As veias abertas da África

Evocando o “desembarque” de milhares de africanos nas costas italianas, há quem não tenha o escrúpulo de definir a África como um parasita que vive nas costas da generosidade italiana. É realmente assim?

A reportagem é de Francesco Gesualdi, publicada por Avvenire, 03-09-2017. A tradução é de Moisés Sbardelotto.

Um estudo publicado pela Global Justice Now e por várias outras organizações britânicas, sob o título emblemático “Contas honestas 2017” (Honest Accounts 2017), demonstra que ainda hoje a África dá ao mundo mais riqueza do que recebe. Pelo menos para os leitores do jornal Avvenire, isso não é uma novidade, mas um lembrete pode ser útil e até mesmo indispensável.

A anomalia é notada desde os primeiros números citados pelo dossiê: em 2015, o continente recebeu 31 bilhões de dólares em remessas dos emigrantes, mas, ao mesmo tempo, perdeu 32 bilhões por expatriação de lucros por parte das empresas estrangeiras que operam no seu território.

No mesmo ano, recebeu 19 bilhões de dólares como “ajuda ao desenvolvimento”, mas restituiu 18 bilhões por juros sobre empréstimos anteriores.

Os desembolsos mais pesados, no entanto, são os ilegais. Por exemplo, estima-se que, através do sistema de faturamento mentiroso, a cada ano, as multinacionais transferem abusivamente 67 bilhões de dólares da África aos vários paraísos fiscais. Sem falar do comércio ilegal de madeira, peixe e espécies protegidas, que, no total, acarreta ao continente uma perda anual de 28 bilhões de dólares.

Por fim, o relatório britânico insere entre as perdas outros 36 bilhões de dólares gastos para enfrentar as mudanças climáticas provocadas pelos países ricos. A conclusão é de que, em 2015, diante de entradas financeiras de 161 bilhões de dólares, a Áfricadesembolsou 202 bilhões, resultando um credor líquido de 42 bilhões de dólares.

Cada uma das práticas abusivas de espoliação do continente tem graves repercussões sobre a condição econômica e social das populações.

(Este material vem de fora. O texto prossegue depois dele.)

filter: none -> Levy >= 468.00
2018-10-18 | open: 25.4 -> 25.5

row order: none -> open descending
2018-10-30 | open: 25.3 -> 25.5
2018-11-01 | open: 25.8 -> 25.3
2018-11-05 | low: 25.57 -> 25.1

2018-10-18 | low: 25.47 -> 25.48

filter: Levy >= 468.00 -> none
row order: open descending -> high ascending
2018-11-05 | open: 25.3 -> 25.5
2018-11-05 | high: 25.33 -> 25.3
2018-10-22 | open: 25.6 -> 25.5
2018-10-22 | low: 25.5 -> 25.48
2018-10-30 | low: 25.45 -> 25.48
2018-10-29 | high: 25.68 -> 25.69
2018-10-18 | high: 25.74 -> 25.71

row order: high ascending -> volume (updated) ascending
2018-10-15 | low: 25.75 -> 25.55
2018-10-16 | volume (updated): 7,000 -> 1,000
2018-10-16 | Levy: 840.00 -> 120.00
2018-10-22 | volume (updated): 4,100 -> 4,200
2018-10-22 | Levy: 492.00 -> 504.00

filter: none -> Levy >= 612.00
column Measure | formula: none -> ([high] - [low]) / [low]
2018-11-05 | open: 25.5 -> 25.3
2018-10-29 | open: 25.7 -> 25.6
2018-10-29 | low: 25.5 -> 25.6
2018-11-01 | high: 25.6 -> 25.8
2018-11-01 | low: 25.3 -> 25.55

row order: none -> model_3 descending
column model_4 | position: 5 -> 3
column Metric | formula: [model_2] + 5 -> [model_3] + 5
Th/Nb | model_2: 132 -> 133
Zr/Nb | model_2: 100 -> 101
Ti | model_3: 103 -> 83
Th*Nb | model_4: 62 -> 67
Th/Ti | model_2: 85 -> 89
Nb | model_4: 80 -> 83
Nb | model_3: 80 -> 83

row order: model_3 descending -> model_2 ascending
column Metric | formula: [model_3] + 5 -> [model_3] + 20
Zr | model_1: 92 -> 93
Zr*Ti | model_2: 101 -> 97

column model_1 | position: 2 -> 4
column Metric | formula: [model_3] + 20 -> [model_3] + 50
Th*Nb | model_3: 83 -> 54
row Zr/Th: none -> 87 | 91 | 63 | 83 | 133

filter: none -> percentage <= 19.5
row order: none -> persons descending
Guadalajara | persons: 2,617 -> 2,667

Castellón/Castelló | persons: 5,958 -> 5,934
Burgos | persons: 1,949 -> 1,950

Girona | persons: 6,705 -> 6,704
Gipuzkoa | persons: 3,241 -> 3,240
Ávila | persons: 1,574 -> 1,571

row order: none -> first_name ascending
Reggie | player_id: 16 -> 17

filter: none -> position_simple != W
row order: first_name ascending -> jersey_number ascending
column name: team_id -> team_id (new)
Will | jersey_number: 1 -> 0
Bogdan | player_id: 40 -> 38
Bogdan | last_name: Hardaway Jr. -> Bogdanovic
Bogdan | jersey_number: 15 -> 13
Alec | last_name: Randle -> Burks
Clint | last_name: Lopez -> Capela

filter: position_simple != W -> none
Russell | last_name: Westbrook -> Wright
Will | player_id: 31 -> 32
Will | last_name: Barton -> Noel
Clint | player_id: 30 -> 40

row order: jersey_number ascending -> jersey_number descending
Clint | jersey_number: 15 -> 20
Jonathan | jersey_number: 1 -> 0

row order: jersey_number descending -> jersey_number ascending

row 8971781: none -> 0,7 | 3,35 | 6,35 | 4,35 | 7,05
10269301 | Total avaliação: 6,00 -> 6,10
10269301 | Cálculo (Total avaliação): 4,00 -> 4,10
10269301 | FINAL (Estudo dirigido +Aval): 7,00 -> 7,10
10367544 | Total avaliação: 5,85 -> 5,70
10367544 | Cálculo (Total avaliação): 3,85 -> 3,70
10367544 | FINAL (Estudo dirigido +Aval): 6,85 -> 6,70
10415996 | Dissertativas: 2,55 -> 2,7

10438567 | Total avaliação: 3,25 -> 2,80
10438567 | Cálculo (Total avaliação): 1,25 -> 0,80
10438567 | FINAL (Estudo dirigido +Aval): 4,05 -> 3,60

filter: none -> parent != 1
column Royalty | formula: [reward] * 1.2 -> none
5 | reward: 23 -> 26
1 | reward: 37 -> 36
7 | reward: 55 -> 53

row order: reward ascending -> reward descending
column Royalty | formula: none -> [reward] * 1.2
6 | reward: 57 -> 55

Mas uma das formas mais odiosas é o subfaturamento dos bens exportados, porque provoca importantes ausências nos cofres dos Estados de origem.

O sistema, amplamente testado, é a venda de minerais, petróleo ou gêneros alimentícios com um duplo faturamento. O primeiro, emitido pela empresa produtora para uma filiar do grupo localizada em um paraíso fiscal, tem o objetivo de fazer com que a riqueza saia dos países de origem, declarando preços inferiores aos reais, de modo a pagar poucos impostos e baixos direitos de extração.

O segundo, emitido pela filial localizada no paraíso fiscal para o cliente final, tem o objetivo de faturar a preços reais e, talvez, até mesmo mais altos, de modo a reter os ganhos onde há uma baixa tributação da renda.

Ninguém sabe precisamente a quanto chega a receita fiscal perdida pelos Estados africanos por causa do faturamento mentiroso, mas um estudo realizado pelo instituto estadunidense Global Financial Integrity, relativo a 2008-2010, estima que a perda total do período examinado foi da ordem de 38 bilhões de dólares, cerca de 2% do total dos gastos públicos de todo o continente.

Mas, se possível, a situação é ainda pior. Em 2016, quando apareceram os documentos relacionados ao Panamá, soube-se que uma única multinacional tinha tirado do Estado ugandês 404 milhões de dólares, duas vezes e meio o que o país gasta anualmente em saúde pública.

África é talvez o continente mais rico do mundo em recursos naturais. Apenas para citar o caso da República Democrática do Congo, as suas riquezas minerais são estimadas em 24 trilhões de dólares. Mas a África também é o continente com a maior incidência de pobres, famintos, desnutridos, analfabetos. Simplesmente porque é um corpo vivo de veias abertas e saqueadas por poderes internacionais irresponsáveis, em acordo com elites locais igualmente irresponsáveis.

A partir de tudo isso, decorre que, se quisermos pôr fim ao caos migratório, não é com os migrantes que devemos brigar, mas com aqueles que, em muitos países, tornam a vida tão difícil a ponto de obrigar à migração forçada.

Um ponto irrenunciável é a luta contra os paraísos fiscais. A batalha pode e deve ser vencida, mas, para conseguir isso, em primeiro lugar, devemos parar de confundir as vítimas com os verdugos.